Sir Ebenezer Howard came up in conversation recently. Someone said to me: Ebenezer Howard – he was the guy who invented garden cities, the prototypes for unsustainable, car-based suburbia. That didn’t sound right to me, so I did some maths. What was the population of Britain in 1898 when Howard first published his proposal for garden cities? 38 million. What did Ebenezer Howard specify as the maximum population of a garden city? 32,000. So the population of a garden city would represent 0.0008 per cent of the population of the UK. How many cars were there in the UK in 1898? 8,000. So we can work out exactly what level of car ownership Ebenezer Howard was planning for in his supposed unsustainable, car-based suburbia. If Howard had done the sums, he would have expected that each garden city was likely to accommodate 6.4 cars. 0.4 of a car sounds like a motorbike with a flat tyre, so that leaves 6 cars.

 Put it this way. On that basis if you spent your days walking around a garden city you would come across a car approximately once every two weeks. So when someone says that Ebenezer Howard invented unsustainable, car-based suburbia, let’s recognise that when they say ‘car-based’ they mean practically no cars at all, and when they say ‘unsustainable suburbia’ they mean pedestrian-friendly towns connected by public transport with facilities within walking distance, as they always are in towns where people travel mainly on foot.

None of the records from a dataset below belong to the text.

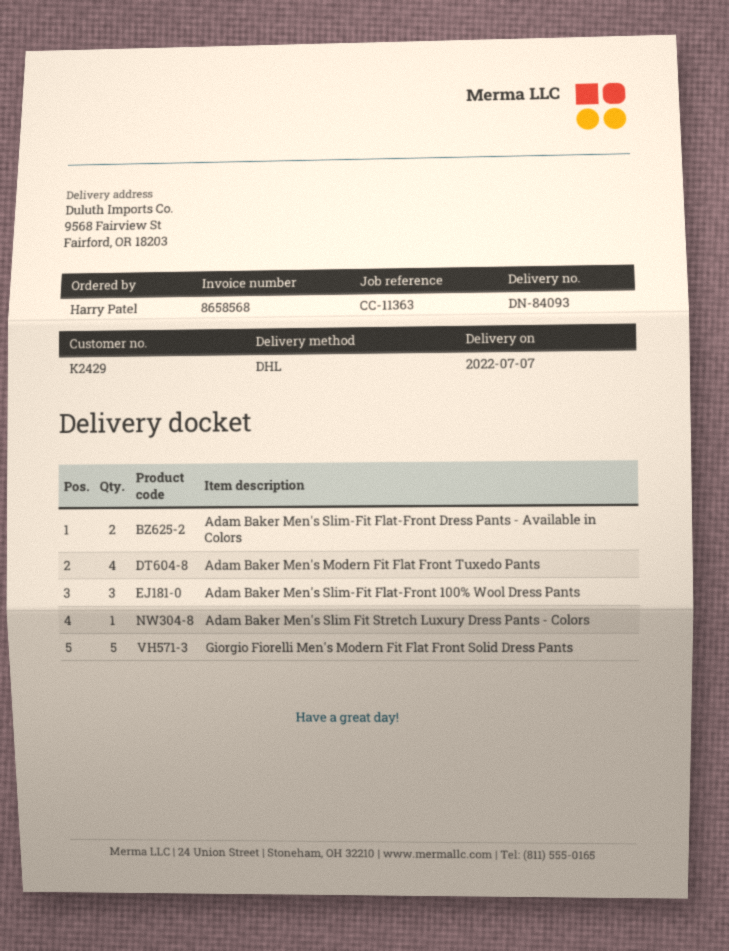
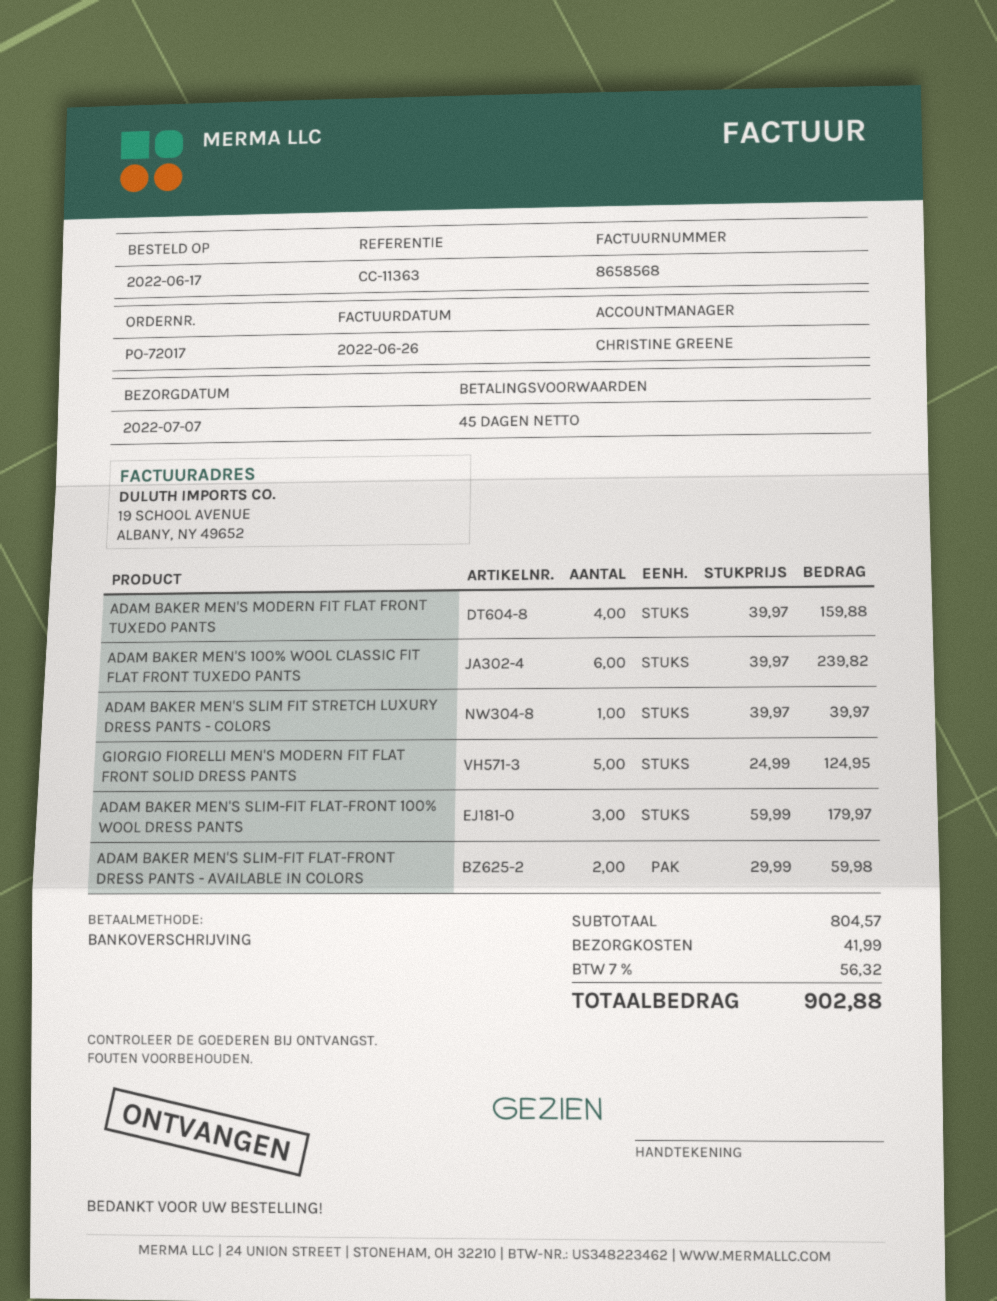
ADAM BAKER MEN'S 100% WOOL CLASSIC FIT FLAT FRONT TUXEDO PANTS: none -> 6

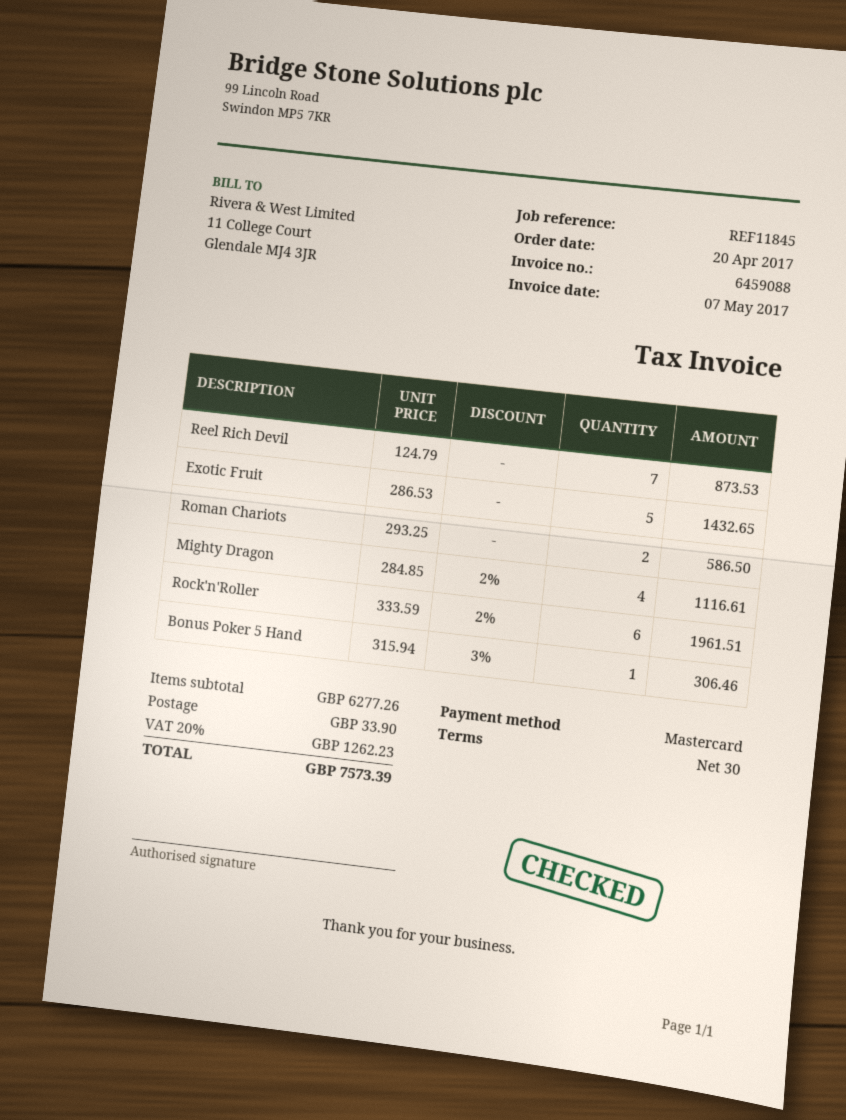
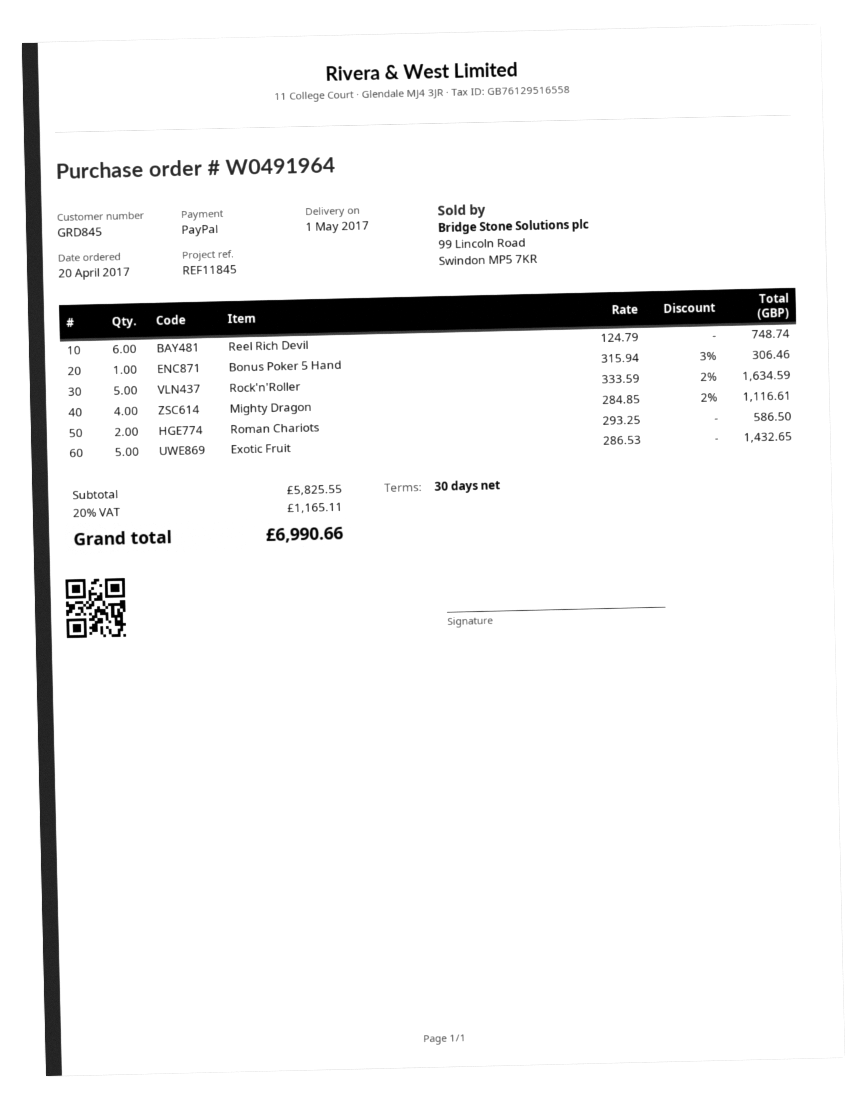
payment method: Mastercard -> PayPal
Reel Rich Devil: 7 x 124.79 = 873.53 -> 6 x 124.79 = 748.74
Rock'n'Roller: 6 x 333.59 - 2% = 1961.51 -> 5 x 333.59 - 2% = 1634.59
subtotal: 6277.26 -> 5825.55
shipping: 33.90 -> none
tax: 20% = 1262.23 -> 20% = 1165.11
total: 7573.39 -> 6990.66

We know that Ebenezer Howard’s garden cities wouldn’t have out-of-town shopping centres, for example, because the people wouldn’t be able to get to them. One of Howard’s big ideas was cooperation and sharing, so he would have expected those six cars to be shared – probably owned by a garden city car-sharing scheme. Let’s imagine that every household in the garden city is involved in the car-sharing scheme. Let’s say that they can borrow a car from the car pool for half a day at a time. Do the maths. Every household in the garden city would have the use of a car once every 10 years. So you would have to buy enough household provisions at the out-of-town shopping centre to last you 10 years. How much would you need to buy?

 For a start you wouldn’t fill up the car with perishables. You would look very carefully at the best-before dates. Let’s see, a best-before date only nine years ahead. That’s no good. Let’s face it, there’s very little you would be able to buy on that basis in 1900. Zinc buckets. Washing line. Whisky. Bootlaces. Framed portraits of Queen Victoria. That’s about it. So we do our shopping, load the car with 10 years supply of zinc buckets, washing line, whisky, bootlaces and framed portraits of Queen Victoria, and drive home. Have we bought enough bootlaces, Dad? Don’t worry about it, son. We’ll get the use of the car in another 10 years time. If it snaps before then, tie a knot in it. So, it is clear that Ebenezer Howard was not thinking of a garden city based on car-borne, out-of-town shopping. His garden city concept was not a prototype for unsustainable, car-based suburbia.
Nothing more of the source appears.